Compute the out-of-sample returns (2025), and just for this OOS portion, report the (annualized)
mean
volatility
Sharpe ratio
skewness (not annualized)
4.2. Cumulative performance#
Include the OOS performance in the cumulative return plot (in addition to the in-sample performance).
Show the plot.
5. Optimizing Hedged Returns#
5.1. Construct Market-Hedged Returns#
Active managers might optimize their portfolios using market-hedged returns to focus on alpha generation (maximize portion of returns orthogonal to the market). Market-hedged returns are the residuals from regressing each stock’s excess return on the market’s excess return (e.g., SPY), effectively removing market beta to isolate stock-specific (idiosyncratic) performance.
Regress each stock’s excess return on the SPY index (quoted in excess return) over the sample period.
Include an intercept.
Report your betas.
5.2. The residuals#
Save the residuals from each regression as the market-hedged returns.
Report the .tail() (last 5 observations) of the residual dataframe.

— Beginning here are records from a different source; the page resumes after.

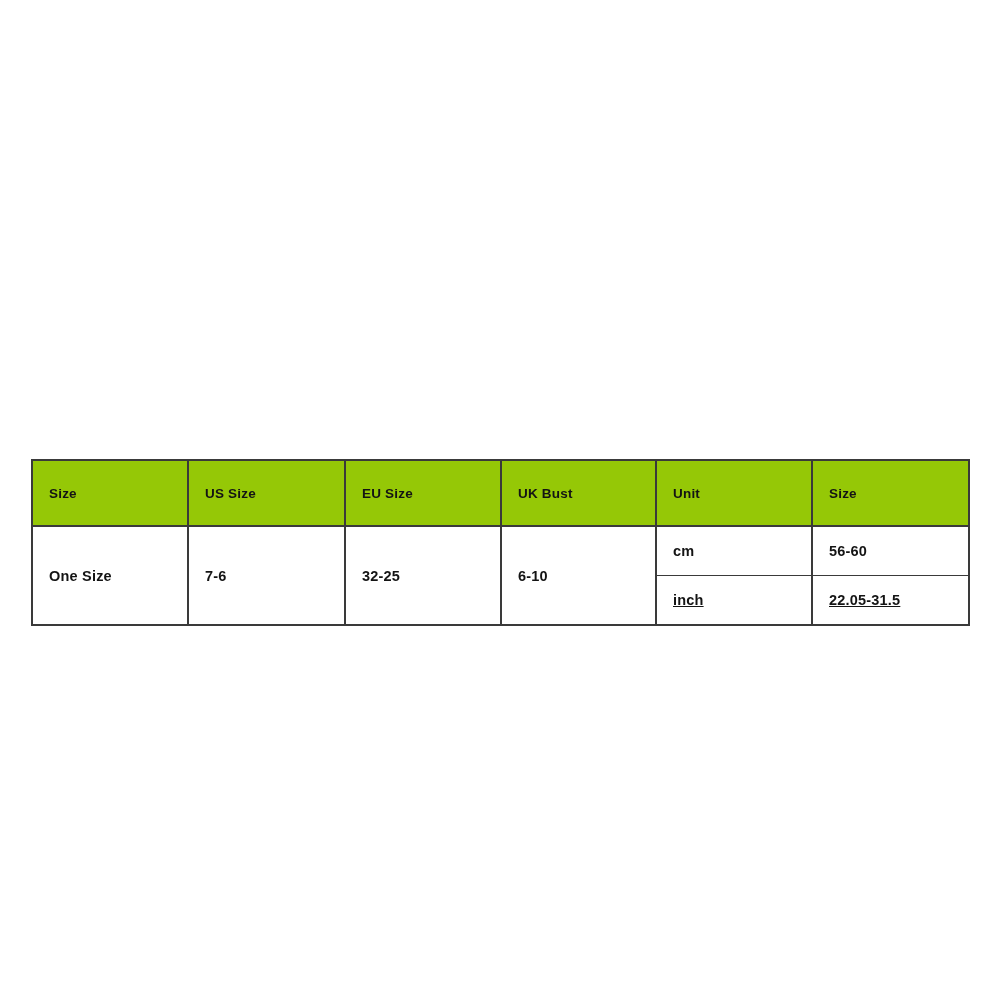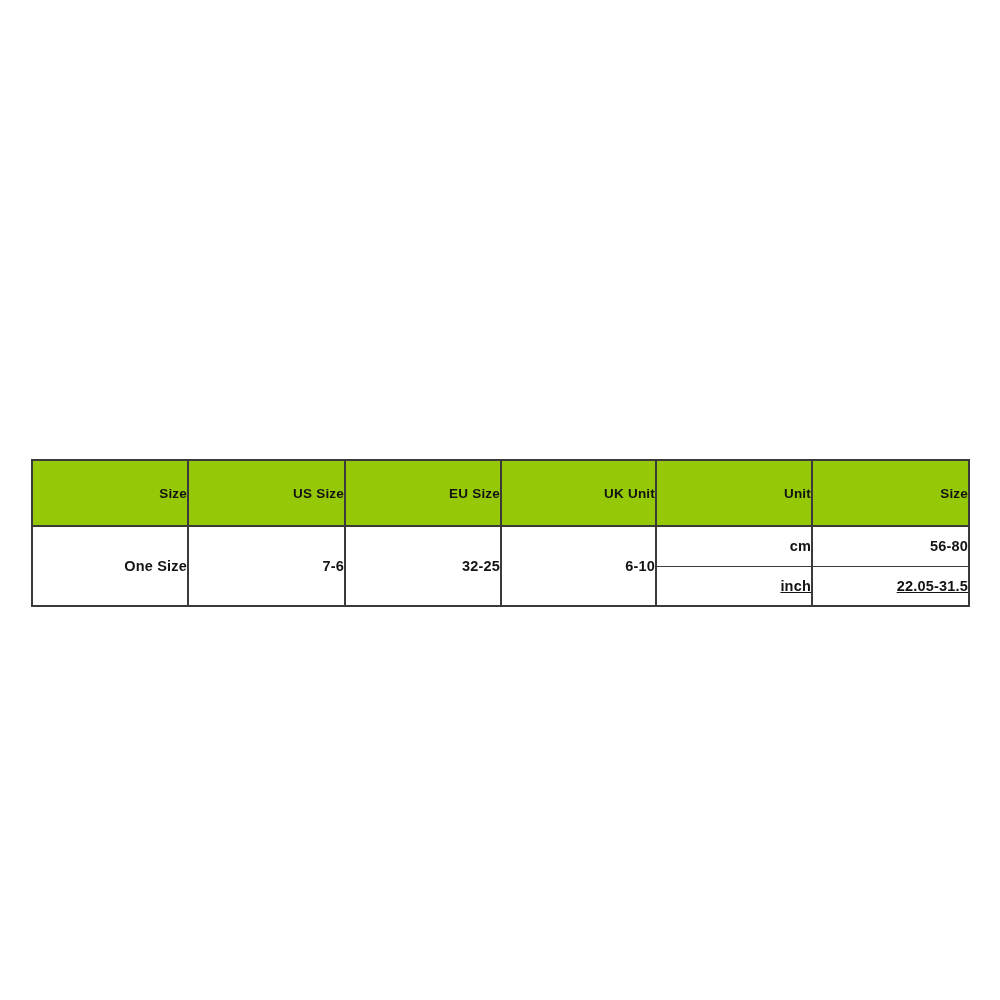"Size" #size-chart th, #size-chart td { padding: 0 -> 16px; text-align: right -> left }
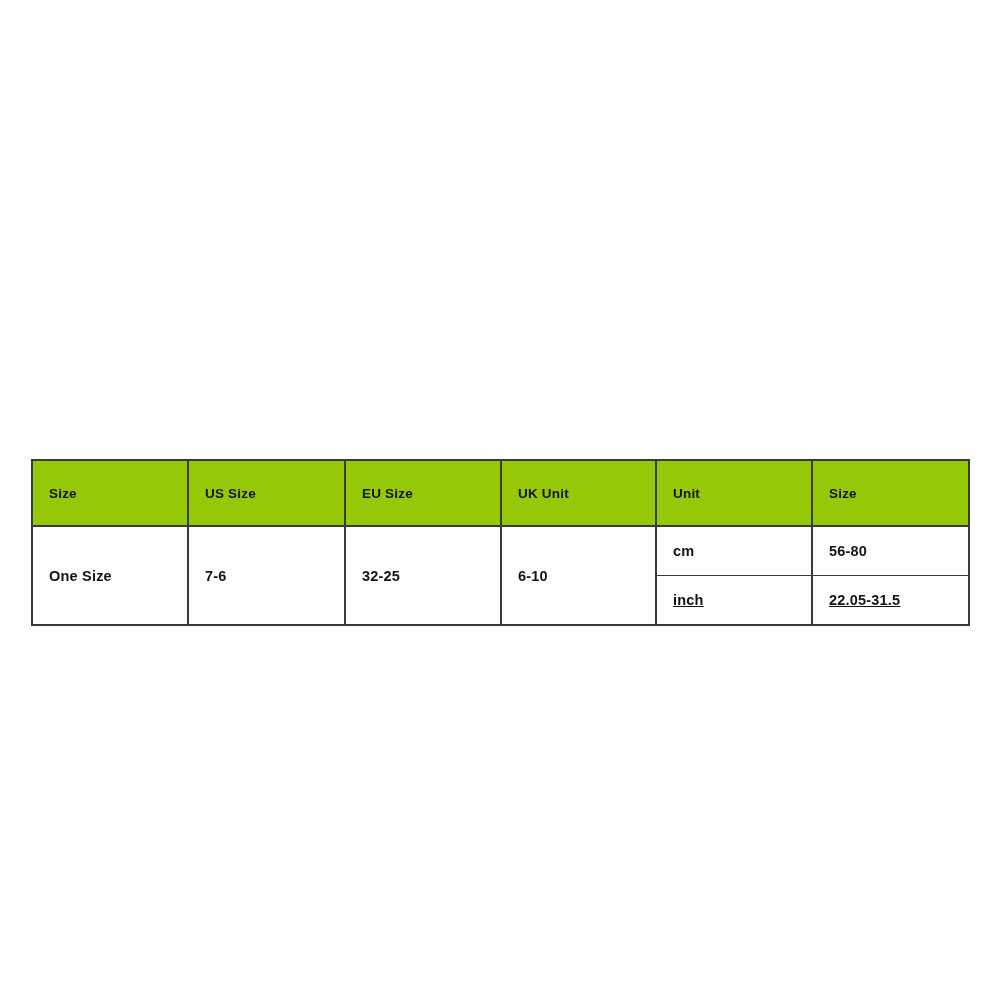"UK Unit" th { text: Unit -> Bust }
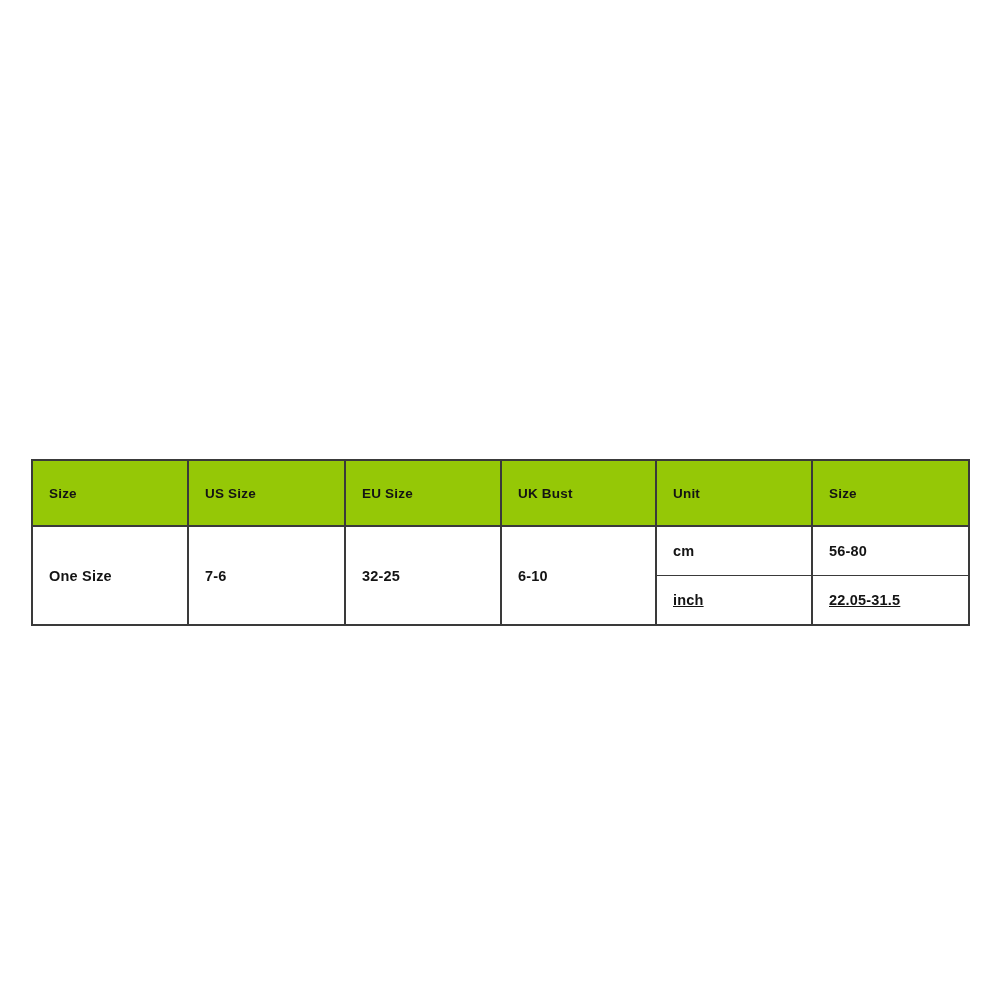"56-80" td.sub-cell { text: 56-80 -> 56-60 }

5.3 Diversification Benefits of Market-Hedged Returns#
Display the covariance matrix of the market-hedged returns for the first ten stocks.
5.4. Portfolio Optimization with Market-Hedged Returns#
Construct the tangency portfolio using the alphas (intercept from previous regression) as expected returns and the covariance matrix of the market-hedged returns. Display the portfolio weights.

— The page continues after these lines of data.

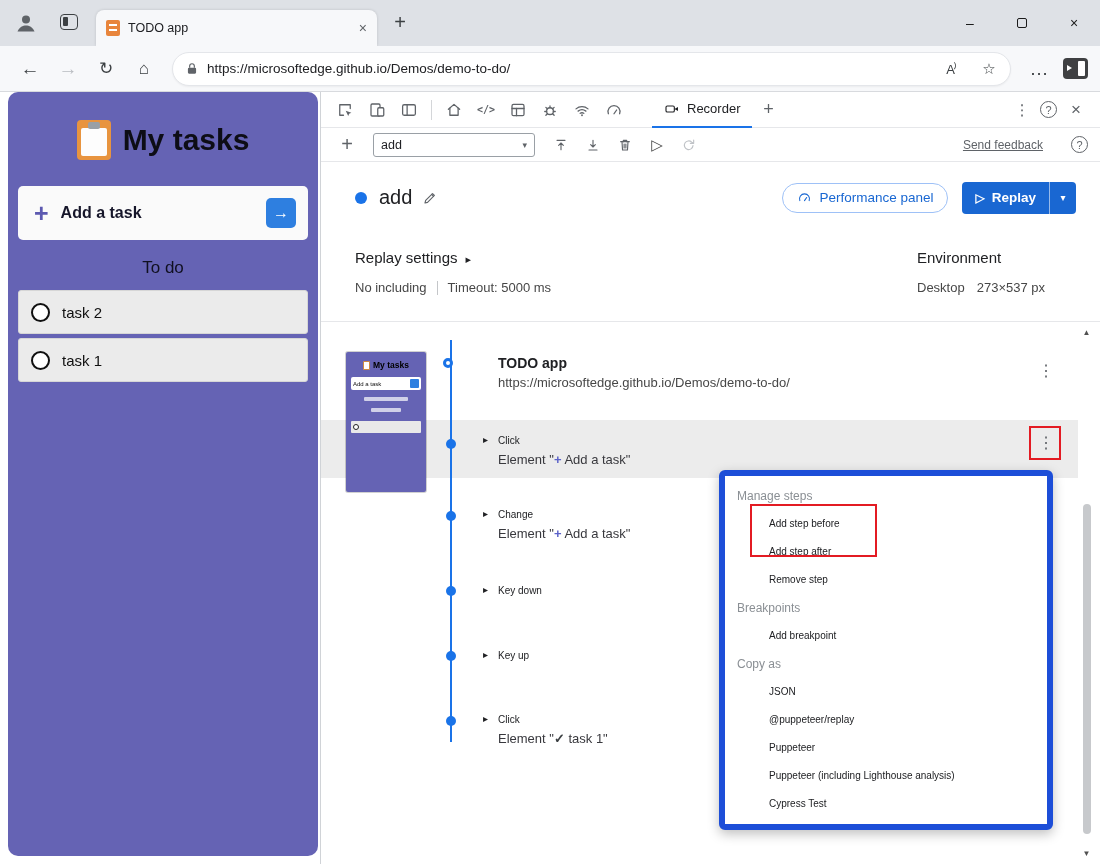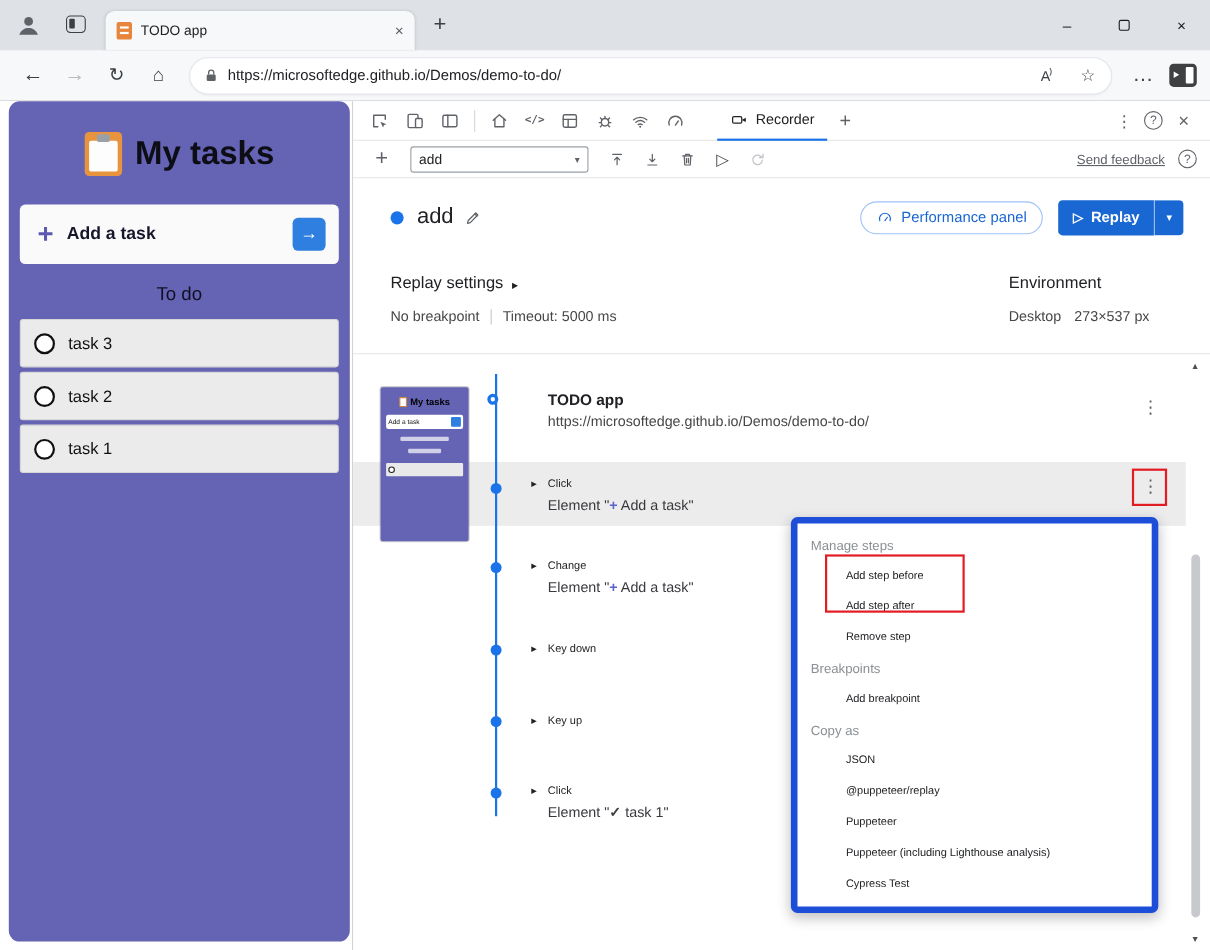"Send feedback" .feedback { margin-right: 8px -> 24px }
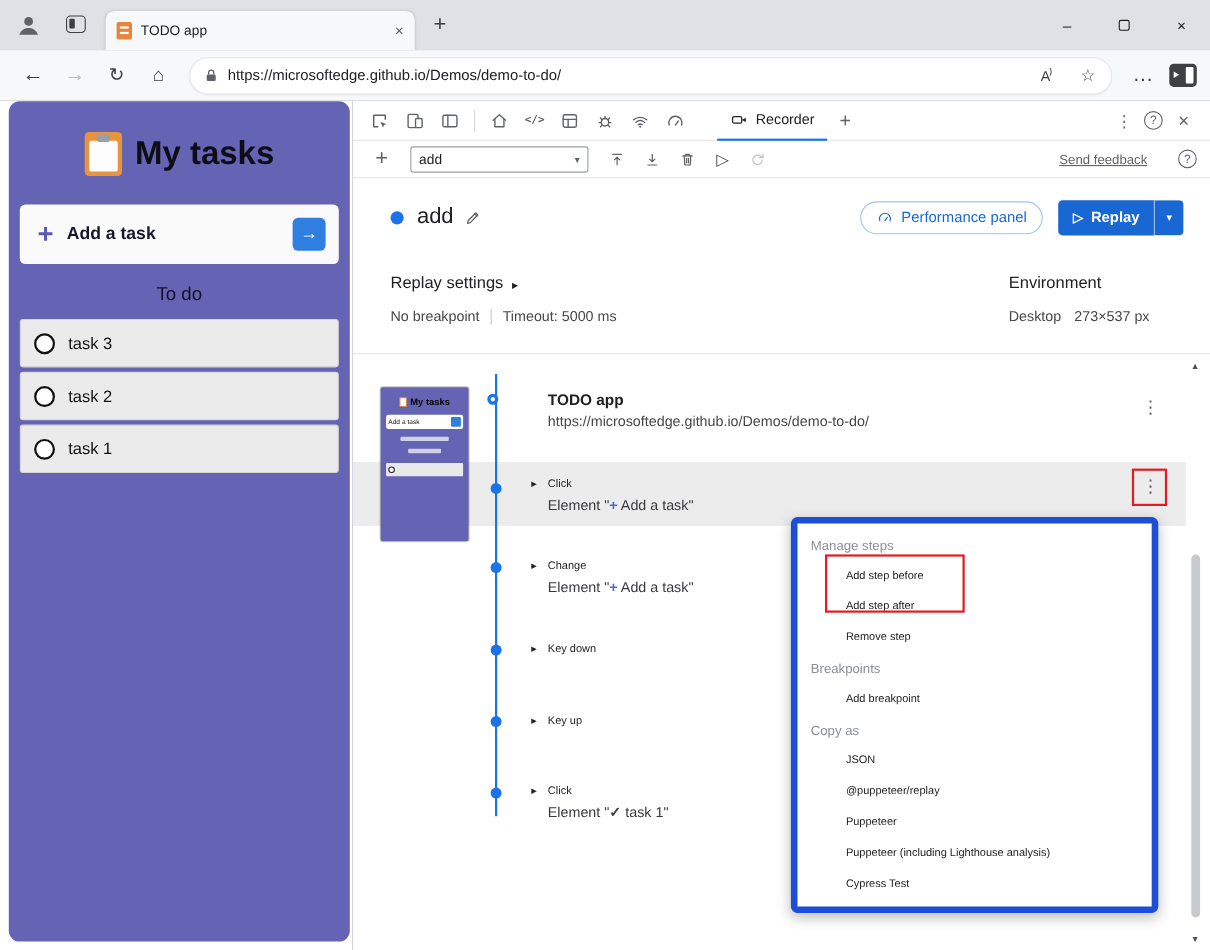"No breakpoint" span { text: breakpoint -> including }
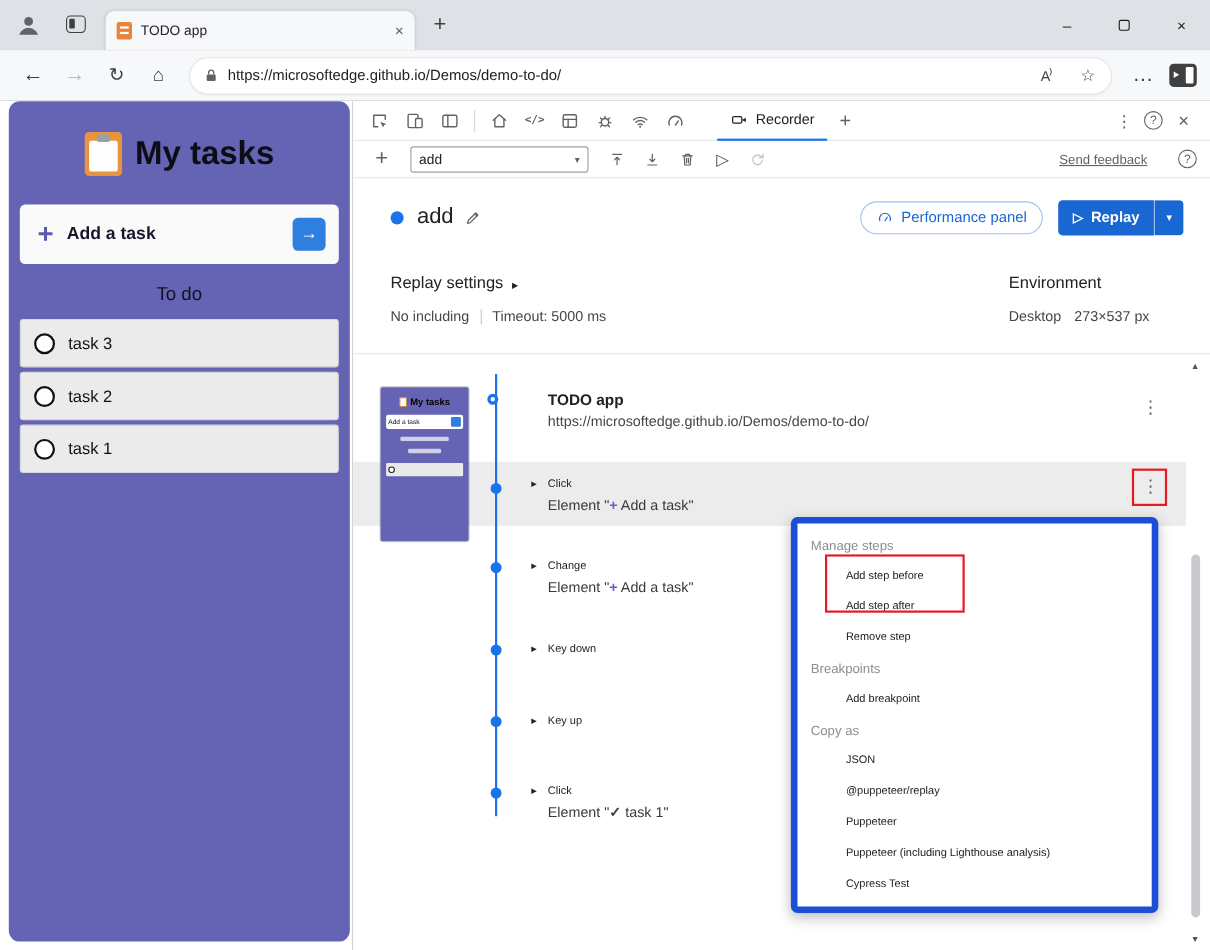"task 3" div.taskrow { html: <div> <span></span> <span>task 3</span> </div> -> none }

5.5. Performance of the Tangency of the Hedged#
Calculate the returns to the portfolio with weights from the previous question (just in-sample).
Report the (annualized)
mean
volatility
Sharpe ratio
skewness (not annualized)
2. Managing Risk#
DATAFILE = '../data/midterm_1_fund_returns.xlsx'
df = pd.read_excel(DATAFILE, sheet_name='fund returns').set_index('date')
df
| fund | |
|---|---|
| date | |
| 2015-01-09 | 0.003444 |
| 2015-01-16 | -0.000959 |
| 2015-01-23 | 0.004491 |
| 2015-01-30 | 0.010560 |
| 2015-02-06 | -0.001624 |
| ... | ... |
| 2024-11-29 | 0.013893 |
| 2024-12-06 | -0.027113 |
| 2024-12-13 | 0.002755 |
| 2024-12-20 | 0.020840 |
| 2024-12-27 | -0.046301 |
521 rows × 1 columns
1. Calculating Volatility#
Given the return data provided, calculate the annual volatility grouped by year. Annualize this volatility. That is, your answer should be a DataFrame with 10 rows (one for each year from 2015 to 2024) and a single column representing the annualized volatility for that year.
What do you notice about the volatility across different years?
2. Volatility Estimates#
Using the return data, compute the annualized volatility estimate as of the last data point using the following methods:
EWMA volatility with a half-life of 26 weeks.
Rolling window volatility with a window size of 52 weeks.
Note: do not specify a “min_periods” argument anywhere.
3. Dynamic VaR estimates#
Using the return data, compute the 1-week 1% VaR as of the last data point in the series.
You should use two different volatility models to compute the VaR:
EWMA volatility with a half-life of 26 weeks.
Rolling-window volatility with a window of 52 weeks.
Empirical (expanding) VaR.
4. Dynamic CVaR estimates#
Repeat Question 3, but instead compute the 1-week 1% Conditional VaR (CVaR) as of the last data point in the series using the same three methods.
5. Year Choice#
Suppose instead we were interested in our VaR estimates as of the end of 2023 (ie. use all data that is before 2024-01-01). Report your VaR (1-week, 1%) estimates using the same three methods as in Question 3, but now the last data point in 2023.
Hint: You can use df.loc[:'2023'] to filter the DataFrame to only include data up to the end of 2023.
6. Compare#
What do you notice about the VaR estimates compared to those from question 2.3?